=== Begin Enclosure ===

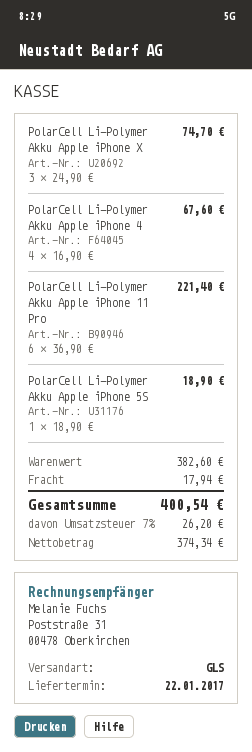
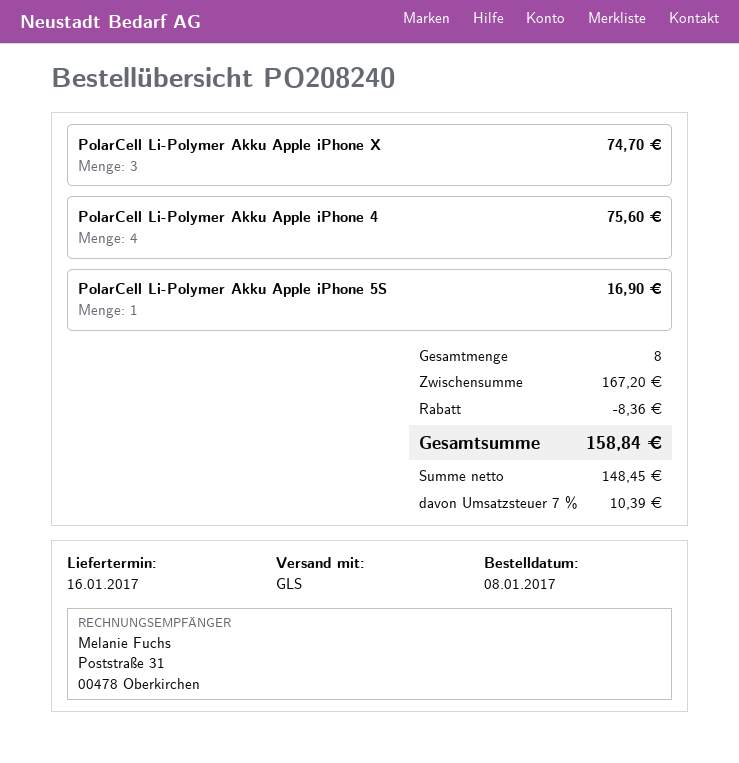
delivery date: 2017-01-22 -> 2017-01-16
PolarCell Li-Polymer Akku Apple iPhone 4: 4 for 67.60 -> 4 for 75.60
PolarCell Li-Polymer Akku Apple iPhone 11 Pro: 6 for 221.40 -> none
PolarCell Li-Polymer Akku Apple iPhone 5S: 1 for 18.90 -> 1 for 16.90
subtotal: 382.60 -> 167.20
discount: none -> 8.36
shipping: 17.94 -> none
net: 374.34 -> 148.45
tax: 7% = 26.20 -> 7% = 10.39
total: 400.54 -> 158.84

=== End Enclosure ===

| Requirement |
The answer must consist solely of the lines from the first line of the records through the line containing "net: 374.34 -> 148.45", reproduced exactly and without the pictures.

| Task solution |
delivery date: 2017-01-22 -> 2017-01-16
PolarCell Li-Polymer Akku Apple iPhone 4: 4 for 67.60 -> 4 for 75.60
PolarCell Li-Polymer Akku Apple iPhone 11 Pro: 6 for 221.40 -> none
PolarCell Li-Polymer Akku Apple iPhone 5S: 1 for 18.90 -> 1 for 16.90
subtotal: 382.60 -> 167.20
discount: none -> 8.36
shipping: 17.94 -> none
net: 374.34 -> 148.45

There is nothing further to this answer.